What is expected -
Type out every line of the data again, exactly.
::::
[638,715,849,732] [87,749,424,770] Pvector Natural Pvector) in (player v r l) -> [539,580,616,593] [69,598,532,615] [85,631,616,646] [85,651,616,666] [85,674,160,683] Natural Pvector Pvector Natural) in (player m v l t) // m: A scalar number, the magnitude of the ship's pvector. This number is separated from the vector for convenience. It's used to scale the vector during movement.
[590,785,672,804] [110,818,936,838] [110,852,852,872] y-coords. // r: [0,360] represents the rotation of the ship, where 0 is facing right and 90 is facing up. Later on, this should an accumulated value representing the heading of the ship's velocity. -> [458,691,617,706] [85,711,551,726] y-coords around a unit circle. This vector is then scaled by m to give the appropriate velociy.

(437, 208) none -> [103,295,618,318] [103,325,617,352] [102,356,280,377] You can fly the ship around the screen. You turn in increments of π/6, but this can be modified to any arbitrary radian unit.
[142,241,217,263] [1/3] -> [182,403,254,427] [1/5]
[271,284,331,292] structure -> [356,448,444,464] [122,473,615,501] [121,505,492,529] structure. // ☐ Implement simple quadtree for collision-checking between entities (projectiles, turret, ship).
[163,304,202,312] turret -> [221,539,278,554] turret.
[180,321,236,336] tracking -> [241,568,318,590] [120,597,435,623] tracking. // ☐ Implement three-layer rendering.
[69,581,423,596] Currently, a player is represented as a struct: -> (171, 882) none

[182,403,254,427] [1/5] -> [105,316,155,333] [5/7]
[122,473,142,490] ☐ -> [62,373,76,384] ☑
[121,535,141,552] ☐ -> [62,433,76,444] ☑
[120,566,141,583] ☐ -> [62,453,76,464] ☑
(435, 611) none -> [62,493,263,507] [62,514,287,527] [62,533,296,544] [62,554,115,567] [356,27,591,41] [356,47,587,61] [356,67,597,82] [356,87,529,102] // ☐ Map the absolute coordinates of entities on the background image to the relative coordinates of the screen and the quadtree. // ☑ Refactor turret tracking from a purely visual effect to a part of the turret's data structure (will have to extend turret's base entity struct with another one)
::::
Task response -
[638,715,849,732] [87,749,424,770] Pvector Natural Pvector) in (player v r l) -> [539,580,616,593] [69,598,532,615] [85,631,616,646] [85,651,616,666] [85,674,160,683] Natural Pvector Pvector Natural) in (player m v l t) // m: A scalar number, the magnitude of the ship's pvector. This number is separated from the vector for convenience. It's used to scale the vector during movement.
[590,785,672,804] [110,818,936,838] [110,852,852,872] y-coords. // r: [0,360] represents the rotation of the ship, where 0 is facing right and 90 is facing up. Later on, this should an accumulated value representing the heading of the ship's velocity. -> [458,691,617,706] [85,711,551,726] y-coords around a unit circle. This vector is then scaled by m to give the appropriate velociy.

(437, 208) none -> [103,295,618,318] [103,325,617,352] [102,356,280,377] You can fly the ship around the screen. You turn in increments of π/6, but this can be modified to any arbitrary radian unit.
[142,241,217,263] [1/3] -> [182,403,254,427] [1/5]
[271,284,331,292] structure -> [356,448,444,464] [122,473,615,501] [121,505,492,529] structure. // ☐ Implement simple quadtree for collision-checking between entities (projectiles, turret, ship).
[163,304,202,312] turret -> [221,539,278,554] turret.
[180,321,236,336] tracking -> [241,568,318,590] [120,597,435,623] tracking. // ☐ Implement three-layer rendering.
[69,581,423,596] Currently, a player is represented as a struct: -> (171, 882) none

[182,403,254,427] [1/5] -> [105,316,155,333] [5/7]
[122,473,142,490] ☐ -> [62,373,76,384] ☑
[121,535,141,552] ☐ -> [62,433,76,444] ☑
[120,566,141,583] ☐ -> [62,453,76,464] ☑
(435, 611) none -> [62,493,263,507] [62,514,287,527] [62,533,296,544] [62,554,115,567] [356,27,591,41] [356,47,587,61] [356,67,597,82] [356,87,529,102] // ☐ Map the absolute coordinates of entities on the background image to the relative coordinates of the screen and the quadtree. // ☑ Refactor turret tracking from a purely visual effect to a part of the turret's data structure (will have to extend turret's base entity struct with another one)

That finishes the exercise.